Publié le 18 octobre 2023 19h20. L’armée américaine a annoncé la destruction d’un sous-marin utilisé pour le trafic de drogue, une opération qui intervient dans un contexte de tensions croissantes avec le Venezuela, accusé de ne pas lutter efficacement contre les cartels.
- Les États-Unis ont détruit un sous-marin transportant du fentanyl et d’autres drogues illicites en direction de leur territoire.
- Deux personnes ont péri dans l’opération et les deux survivants, de nationalité équatorienne et colombienne, seront renvoyés dans leurs pays d’origine.
- Le Brésil s’est dit prêt à jouer un rôle de médiateur entre Washington et Caracas pour éviter une escalade du conflit.

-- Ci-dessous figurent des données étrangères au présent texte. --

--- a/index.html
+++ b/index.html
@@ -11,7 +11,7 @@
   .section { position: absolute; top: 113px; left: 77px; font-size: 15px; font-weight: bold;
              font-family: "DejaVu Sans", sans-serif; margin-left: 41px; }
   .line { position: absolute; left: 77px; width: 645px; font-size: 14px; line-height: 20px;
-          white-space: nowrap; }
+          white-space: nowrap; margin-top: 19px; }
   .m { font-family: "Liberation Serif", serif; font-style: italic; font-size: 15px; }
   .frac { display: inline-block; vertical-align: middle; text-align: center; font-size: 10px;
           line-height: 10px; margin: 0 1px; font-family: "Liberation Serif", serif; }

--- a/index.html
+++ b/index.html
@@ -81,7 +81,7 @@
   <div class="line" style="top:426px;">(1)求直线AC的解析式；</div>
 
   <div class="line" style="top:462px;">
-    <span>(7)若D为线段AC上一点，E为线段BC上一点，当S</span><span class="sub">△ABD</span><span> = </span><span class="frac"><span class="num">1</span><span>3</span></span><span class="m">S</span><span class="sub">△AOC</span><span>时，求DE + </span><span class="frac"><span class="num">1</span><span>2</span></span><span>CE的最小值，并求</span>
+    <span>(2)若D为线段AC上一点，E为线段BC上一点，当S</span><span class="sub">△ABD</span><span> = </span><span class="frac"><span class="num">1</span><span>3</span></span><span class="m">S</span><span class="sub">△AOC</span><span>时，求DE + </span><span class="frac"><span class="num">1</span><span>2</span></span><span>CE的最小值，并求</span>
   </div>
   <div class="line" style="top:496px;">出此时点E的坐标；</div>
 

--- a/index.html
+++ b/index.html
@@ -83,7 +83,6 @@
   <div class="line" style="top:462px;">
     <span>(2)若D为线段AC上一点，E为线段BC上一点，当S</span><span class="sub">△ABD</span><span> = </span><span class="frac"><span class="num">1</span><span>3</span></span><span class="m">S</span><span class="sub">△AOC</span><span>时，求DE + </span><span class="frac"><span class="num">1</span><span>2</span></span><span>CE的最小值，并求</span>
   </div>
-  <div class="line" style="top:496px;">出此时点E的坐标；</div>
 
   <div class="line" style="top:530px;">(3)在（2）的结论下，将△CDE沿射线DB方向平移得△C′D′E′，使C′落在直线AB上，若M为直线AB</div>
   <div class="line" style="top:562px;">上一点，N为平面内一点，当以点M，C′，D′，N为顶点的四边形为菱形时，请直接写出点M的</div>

Le président américain Donald Trump a fait l’annonce sur son réseau social Truth Social, affirmant avoir eu « l’honneur de détruire un important sous-marin de trafic de drogue ». Il a précisé que les services de renseignement américains avaient confirmé que le navire transportait du fentanyl et d’autres substances illégales. Selon ses dires, deux des quatre personnes à bord ont été tuées et les deux survivants seront expulsés vers l’Équateur et la Colombie.
Cette opération intervient après que l’agence Reuters a rapporté, citant des sources anonymes, que l’armée américaine détenait deux survivants suite à une attaque le 16 octobre contre un navire au large des côtes du Venezuela, soupçonné d’être impliqué dans le trafic de drogue.
Washington accuse régulièrement les autorités vénézuéliennes de ne pas prendre les mesures nécessaires pour endiguer le flux de drogues. Lors de son discours devant la 80e session de l’Assemblée générale des Nations Unies le 23 septembre, Donald Trump avait averti que l’armée américaine continuerait à cibler les navires liés aux cartels de la drogue vénézuéliens, dirigés selon les États-Unis par le président Nicolás Maduro. Des médias américains ont même évoqué la possibilité de frappes américaines contre des cibles des cartels au Venezuela dans les prochaines semaines.
Face à cette situation, le président brésilien Luiz Lula da Silva envisage de mettre en garde Donald Trump contre les risques d’une action militaire américaine au Venezuela. Selon le journal Folia de Sao Paulo, Lula da Silva entend souligner qu’une telle intervention pourrait déstabiliser l’ensemble de l’Amérique latine et favoriser la croissance du crime organisé et du trafic de drogue. Les deux présidents doivent se rencontrer prochainement.
Le Brésil s’est également déclaré prêt à faciliter un dialogue entre les États-Unis et le Venezuela. CNN Brasil a rapporté que cette proposition de médiation avait déjà été abordée lors d’entretiens à Washington entre le ministre brésilien des Affaires étrangères, Mauro Vieira, et le secrétaire d’État américain, Marco Rubio.
Des conversations téléphoniques entre les dirigeants brésiliens et américains ont eu lieu en octobre, débouchant sur l’accord d’organiser une rencontre bilatérale dans un avenir proche.